DATA PROVIDED Block Start

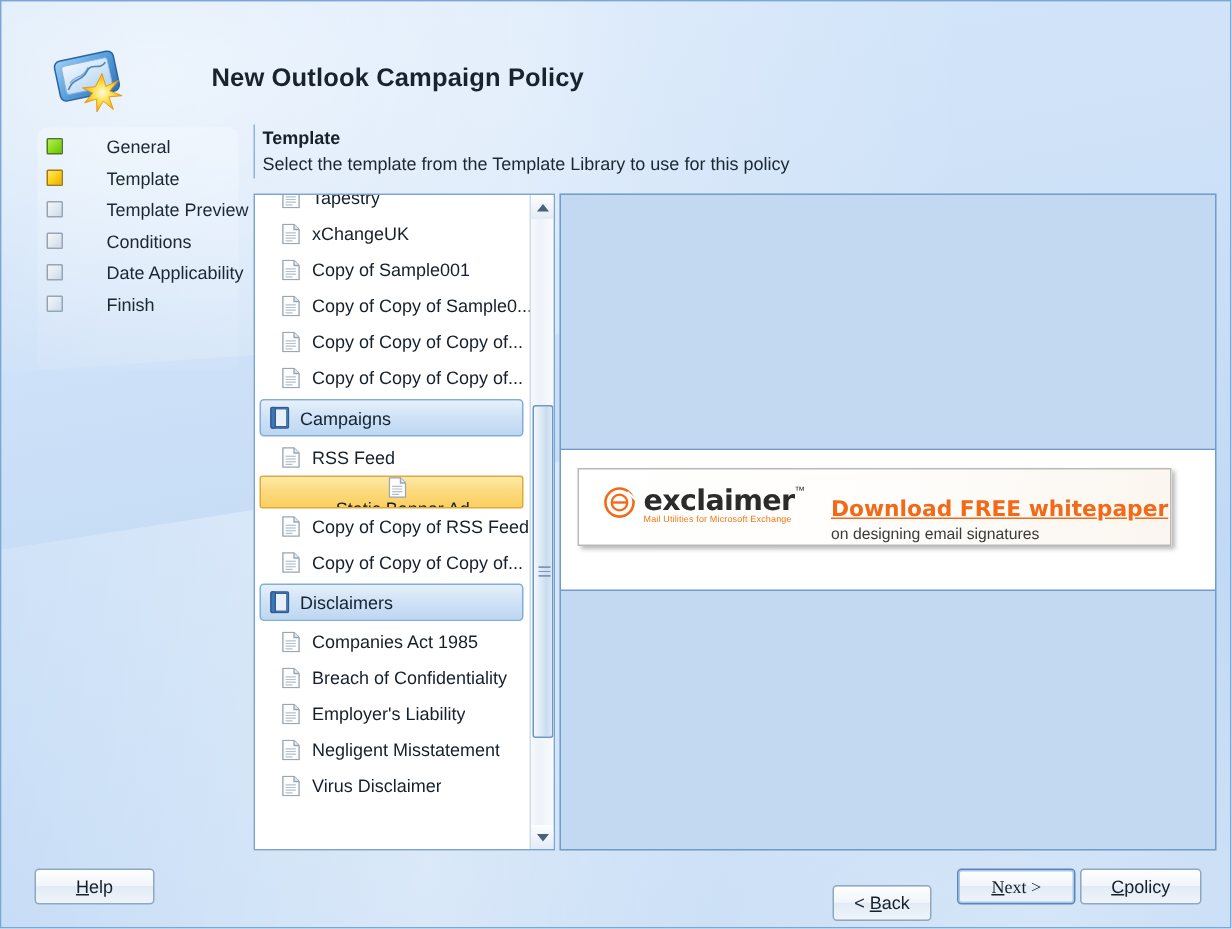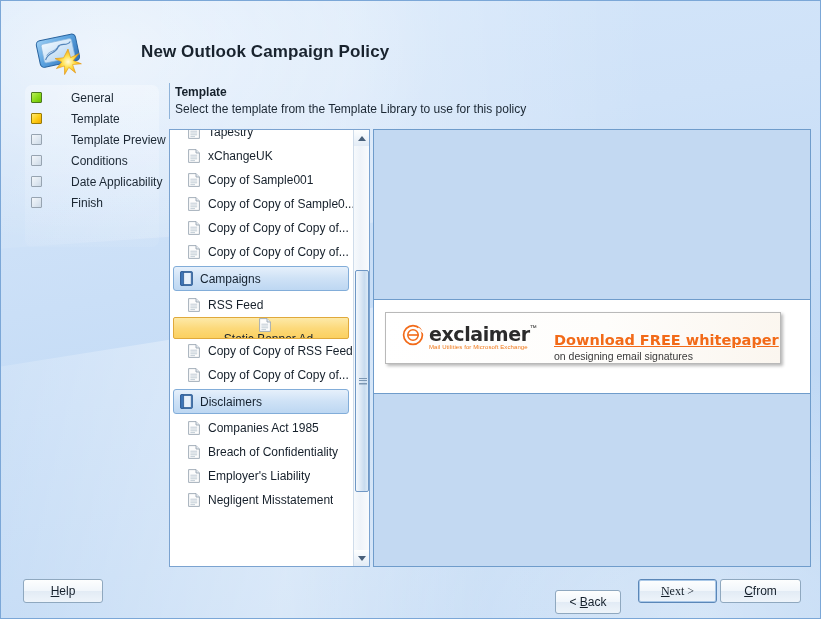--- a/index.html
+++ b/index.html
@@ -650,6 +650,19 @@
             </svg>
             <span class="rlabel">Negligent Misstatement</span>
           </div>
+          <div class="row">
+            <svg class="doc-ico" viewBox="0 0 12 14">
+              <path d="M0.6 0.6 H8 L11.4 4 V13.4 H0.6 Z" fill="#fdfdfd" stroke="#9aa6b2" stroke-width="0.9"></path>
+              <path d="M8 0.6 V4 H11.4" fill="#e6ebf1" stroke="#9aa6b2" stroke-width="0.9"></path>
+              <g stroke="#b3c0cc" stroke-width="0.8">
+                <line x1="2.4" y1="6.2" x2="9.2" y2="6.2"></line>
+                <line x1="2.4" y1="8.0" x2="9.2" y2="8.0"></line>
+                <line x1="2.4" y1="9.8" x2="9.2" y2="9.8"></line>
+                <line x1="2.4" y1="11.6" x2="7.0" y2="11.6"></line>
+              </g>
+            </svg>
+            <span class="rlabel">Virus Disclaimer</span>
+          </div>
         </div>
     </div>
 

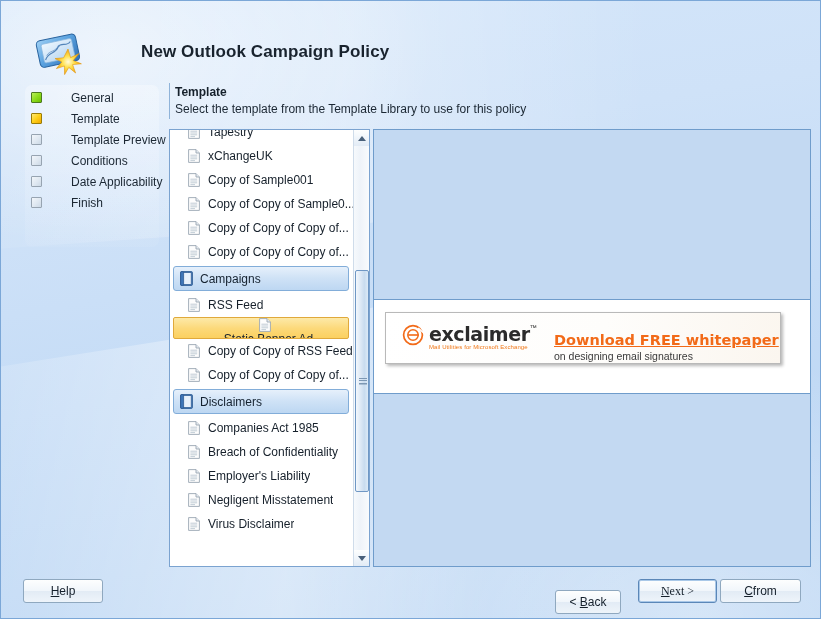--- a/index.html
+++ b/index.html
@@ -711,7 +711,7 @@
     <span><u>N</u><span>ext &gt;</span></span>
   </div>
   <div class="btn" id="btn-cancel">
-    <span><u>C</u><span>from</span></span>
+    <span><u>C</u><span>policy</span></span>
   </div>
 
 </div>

DATA PROVIDED Block End

# [PROBLEM DESCRIPTION]
Output all entries unchanged; skip the pictures.

# [WRITTEN SOLUTION]
--- a/index.html
+++ b/index.html
@@ -650,6 +650,19 @@
             </svg>
             <span class="rlabel">Negligent Misstatement</span>
           </div>
+          <div class="row">
+            <svg class="doc-ico" viewBox="0 0 12 14">
+              <path d="M0.6 0.6 H8 L11.4 4 V13.4 H0.6 Z" fill="#fdfdfd" stroke="#9aa6b2" stroke-width="0.9"></path>
+              <path d="M8 0.6 V4 H11.4" fill="#e6ebf1" stroke="#9aa6b2" stroke-width="0.9"></path>
+              <g stroke="#b3c0cc" stroke-width="0.8">
+                <line x1="2.4" y1="6.2" x2="9.2" y2="6.2"></line>
+                <line x1="2.4" y1="8.0" x2="9.2" y2="8.0"></line>
+                <line x1="2.4" y1="9.8" x2="9.2" y2="9.8"></line>
+                <line x1="2.4" y1="11.6" x2="7.0" y2="11.6"></line>
+              </g>
+            </svg>
+            <span class="rlabel">Virus Disclaimer</span>
+          </div>
         </div>
     </div>
 

--- a/index.html
+++ b/index.html
@@ -711,7 +711,7 @@
     <span><u>N</u><span>ext &gt;</span></span>
   </div>
   <div class="btn" id="btn-cancel">
-    <span><u>C</u><span>from</span></span>
+    <span><u>C</u><span>policy</span></span>
   </div>
 
 </div>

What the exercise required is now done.